Task requirements
Write out each record exactly as given, but do not include the pictures.

Extracted entries

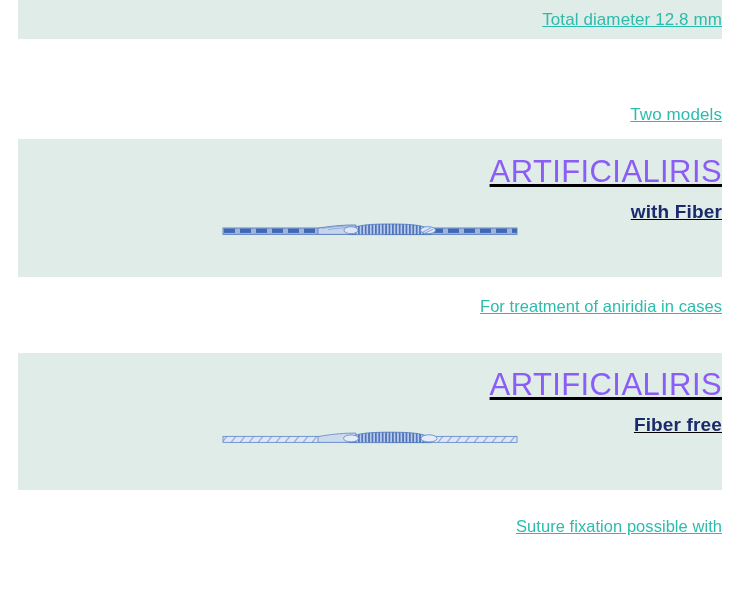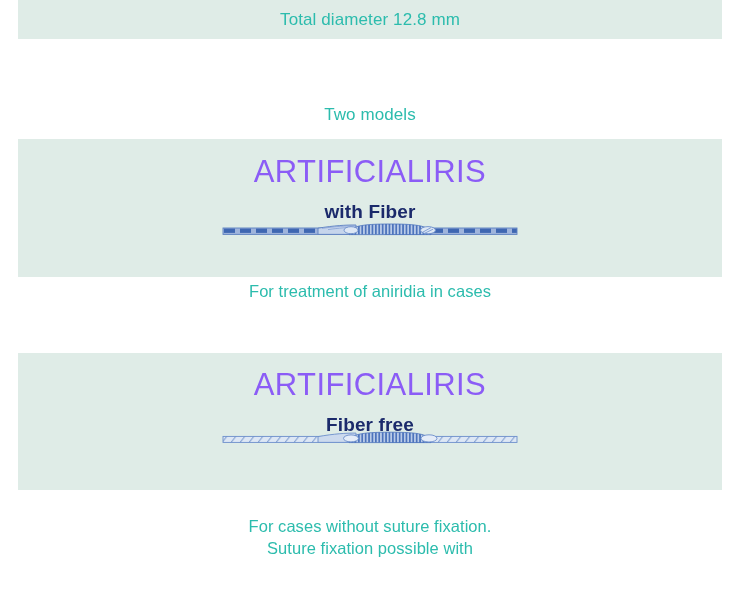--- a/index.html
+++ b/index.html
@@ -38,7 +38,8 @@
     position: absolute;
     left: 18px;
     width: 704px;
-    text-align: center;
+    text-align: right;
+    text-decoration: underline;
   }
 
   .spec-line {

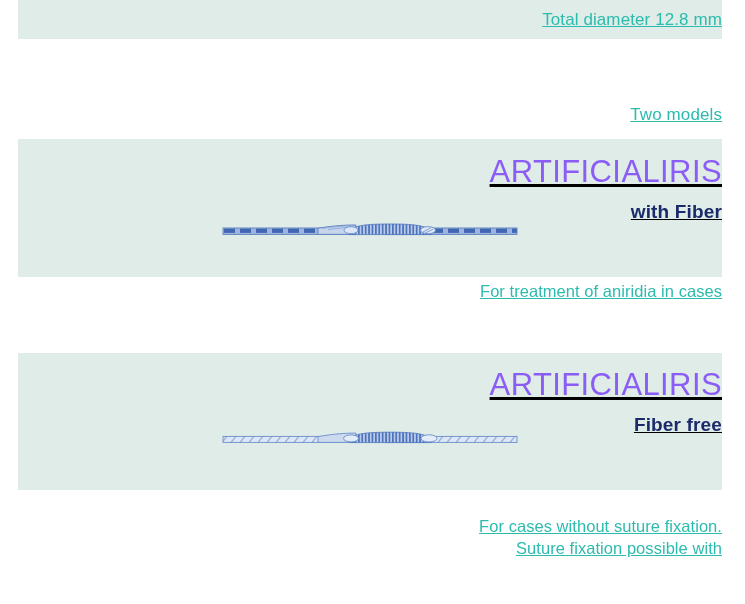--- a/index.html
+++ b/index.html
@@ -82,7 +82,7 @@
     line-height: 1.33;
     letter-spacing: 0.05px;
   }
-  #row-fiber-desc     { top: 281px; }
+  #row-fiber-desc     { top: 296px; }
   #row-fiberfree-desc { top: 516px; }
 
   

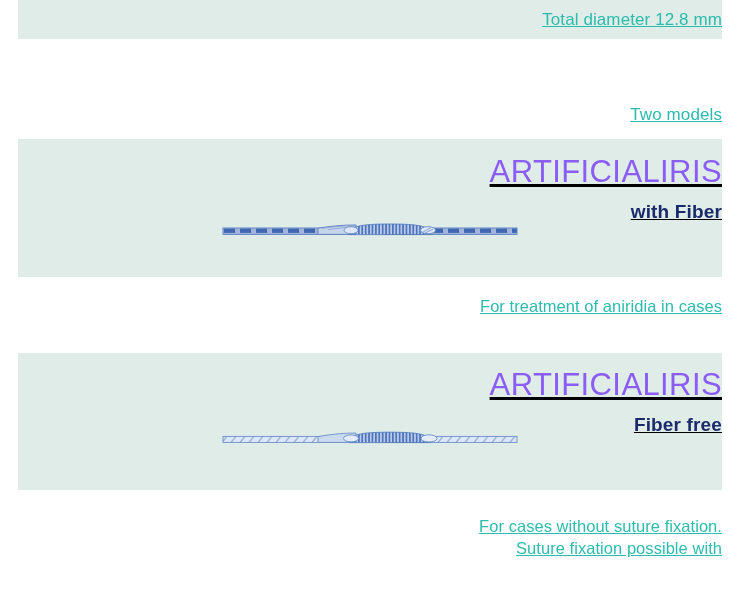--- a/index.html
+++ b/index.html
@@ -193,7 +193,6 @@
   </div>
 
   <div class="row description" id="row-fiberfree-desc">
-    <div>For cases without suture fixation.</div>
     <div>Suture fixation possible with</div>
   </div>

Task result
--- a/index.html
+++ b/index.html
@@ -38,7 +38,8 @@
     position: absolute;
     left: 18px;
     width: 704px;
-    text-align: center;
+    text-align: right;
+    text-decoration: underline;
   }
 
   .spec-line {

--- a/index.html
+++ b/index.html
@@ -82,7 +82,7 @@
     line-height: 1.33;
     letter-spacing: 0.05px;
   }
-  #row-fiber-desc     { top: 281px; }
+  #row-fiber-desc     { top: 296px; }
   #row-fiberfree-desc { top: 516px; }
 
   

--- a/index.html
+++ b/index.html
@@ -193,7 +193,6 @@
   </div>
 
   <div class="row description" id="row-fiberfree-desc">
-    <div>For cases without suture fixation.</div>
     <div>Suture fixation possible with</div>
   </div>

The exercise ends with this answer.